Our breath is a bridge between the body and mind, and can help to calm and regulate our nervous system. When we are distressed, anxious, or upset, our breathing changes, becoming more rapid, shallow, or tight.
To soothe anxiety, try taking a few slow, deep breaths. Focus all of your attention on breathing out long and slow through your mouth. As you exhale, notice any feelings of ease, relaxation or settling, however subtle. Then let your breathing return to normal, continuing to give more attention to the outbreath. With each outbreath, imagine any sensations of anxiety or tension in your body could slowly dissolve and melt away.
3. Notice how you are relating.
How we relate to anxiety can make it worse, increasing our agitation and distress, or allow it to subside. As you breathe, notice how you are relating to your thoughts and emotional sensations of anxiety.
Are you afraid of the anxiety? Do you want it to go away? Are you feeling consumed by it? Do you judge yourself for feeling it? “Why I am I feeling anxious? There must be something wrong with me…”
Acknowledge whatever reaction you notice. Instead of trying to fight it, fix it or change it, see if you can bring a kind and balanced awareness to your experience. You could even name or label the reaction: “Resistance. Worrying.” Can you find any degree of softening or acceptance?
4. Drop the story, feel the body.
As we’ve noted, anxiety is often driven by the thoughts and stories we tell ourselves.

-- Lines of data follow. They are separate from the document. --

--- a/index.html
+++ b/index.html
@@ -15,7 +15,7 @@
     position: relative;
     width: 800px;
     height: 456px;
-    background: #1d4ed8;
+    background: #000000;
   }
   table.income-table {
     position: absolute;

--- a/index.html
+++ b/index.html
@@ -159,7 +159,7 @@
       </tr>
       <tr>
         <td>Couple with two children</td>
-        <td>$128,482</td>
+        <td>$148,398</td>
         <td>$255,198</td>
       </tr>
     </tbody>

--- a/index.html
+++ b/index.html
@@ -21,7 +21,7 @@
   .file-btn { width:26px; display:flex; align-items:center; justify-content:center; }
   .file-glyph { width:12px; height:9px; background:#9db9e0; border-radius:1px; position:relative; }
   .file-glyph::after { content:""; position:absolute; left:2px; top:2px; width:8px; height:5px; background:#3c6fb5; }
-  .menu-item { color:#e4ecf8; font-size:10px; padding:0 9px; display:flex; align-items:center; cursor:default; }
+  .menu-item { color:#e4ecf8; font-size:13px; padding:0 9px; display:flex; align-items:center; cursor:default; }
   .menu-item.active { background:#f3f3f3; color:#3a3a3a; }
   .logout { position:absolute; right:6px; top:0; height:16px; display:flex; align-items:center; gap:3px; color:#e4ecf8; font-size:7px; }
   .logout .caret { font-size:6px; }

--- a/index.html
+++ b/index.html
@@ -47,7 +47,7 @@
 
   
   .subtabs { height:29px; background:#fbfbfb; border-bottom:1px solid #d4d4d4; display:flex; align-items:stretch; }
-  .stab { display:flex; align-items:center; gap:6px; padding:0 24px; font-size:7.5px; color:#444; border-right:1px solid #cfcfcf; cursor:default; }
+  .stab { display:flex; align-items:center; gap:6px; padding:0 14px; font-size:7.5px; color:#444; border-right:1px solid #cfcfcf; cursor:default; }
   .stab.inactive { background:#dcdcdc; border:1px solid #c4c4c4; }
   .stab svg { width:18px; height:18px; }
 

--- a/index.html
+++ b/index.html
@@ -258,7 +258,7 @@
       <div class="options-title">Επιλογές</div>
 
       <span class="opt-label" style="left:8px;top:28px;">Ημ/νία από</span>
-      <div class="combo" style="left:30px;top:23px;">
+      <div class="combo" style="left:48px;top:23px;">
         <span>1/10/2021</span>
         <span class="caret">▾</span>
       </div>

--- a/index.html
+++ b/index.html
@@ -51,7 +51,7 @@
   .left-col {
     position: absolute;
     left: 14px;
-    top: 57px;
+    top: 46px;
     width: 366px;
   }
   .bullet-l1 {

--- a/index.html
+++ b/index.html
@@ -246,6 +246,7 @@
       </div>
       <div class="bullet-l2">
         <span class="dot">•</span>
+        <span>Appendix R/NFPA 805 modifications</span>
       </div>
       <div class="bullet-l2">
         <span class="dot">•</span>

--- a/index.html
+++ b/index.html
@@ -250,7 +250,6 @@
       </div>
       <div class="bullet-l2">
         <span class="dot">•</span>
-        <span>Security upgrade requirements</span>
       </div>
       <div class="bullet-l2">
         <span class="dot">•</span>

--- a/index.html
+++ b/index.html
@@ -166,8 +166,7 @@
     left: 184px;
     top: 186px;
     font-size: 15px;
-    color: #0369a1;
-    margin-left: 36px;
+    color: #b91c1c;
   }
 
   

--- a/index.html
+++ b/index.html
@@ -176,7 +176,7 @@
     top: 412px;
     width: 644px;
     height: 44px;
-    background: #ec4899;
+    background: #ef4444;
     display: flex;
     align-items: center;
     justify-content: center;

See if you can put down the narrative and feel the sensations of anxiety in your body for a few moments. What is this experience you are calling anxiety? Where do you notice it? Is it in your chest, your throat, your belly? In your arms or legs? All over?
And how does it feel there? Is it tight, contracted, jittery? Does it feel like something pressing on you, pushing or squeezing? When you resist an emotion or sensation, the very action of resisting imprints it on your mind and perpetuates it. Slowing down and giving yourself the space to feel it in your body allows the energy of the anxiety to dissipate on its own.
5. Bring compassion and kindness.
It’s uncomfortable to be anxious. None of us like it. But that doesn’t mean we have to suffer over it—it’s just unpleasant.
Inviting a quality of compassion and tenderness towards yourself can go a long way to bringing relief and perspective. How might you relate to a friend who is feeling anxious? Can you offer that same sense of warmth and care to yourself? Sometimes a few words of quiet reassurance can help, “It’s okay, this will pass.”
Over time as you work with these different tools you will feel more space inside, more resilience, and an increased capacity to tolerate the discomfort of anxiety. The more you study and observe anxiety like a curious visitor, the more you will understand its nature: it’s a natural, human emotion. It’s not personal and it won’t last forever. The more you understand it, the more wisely you will relate to it and the less it will disturb you.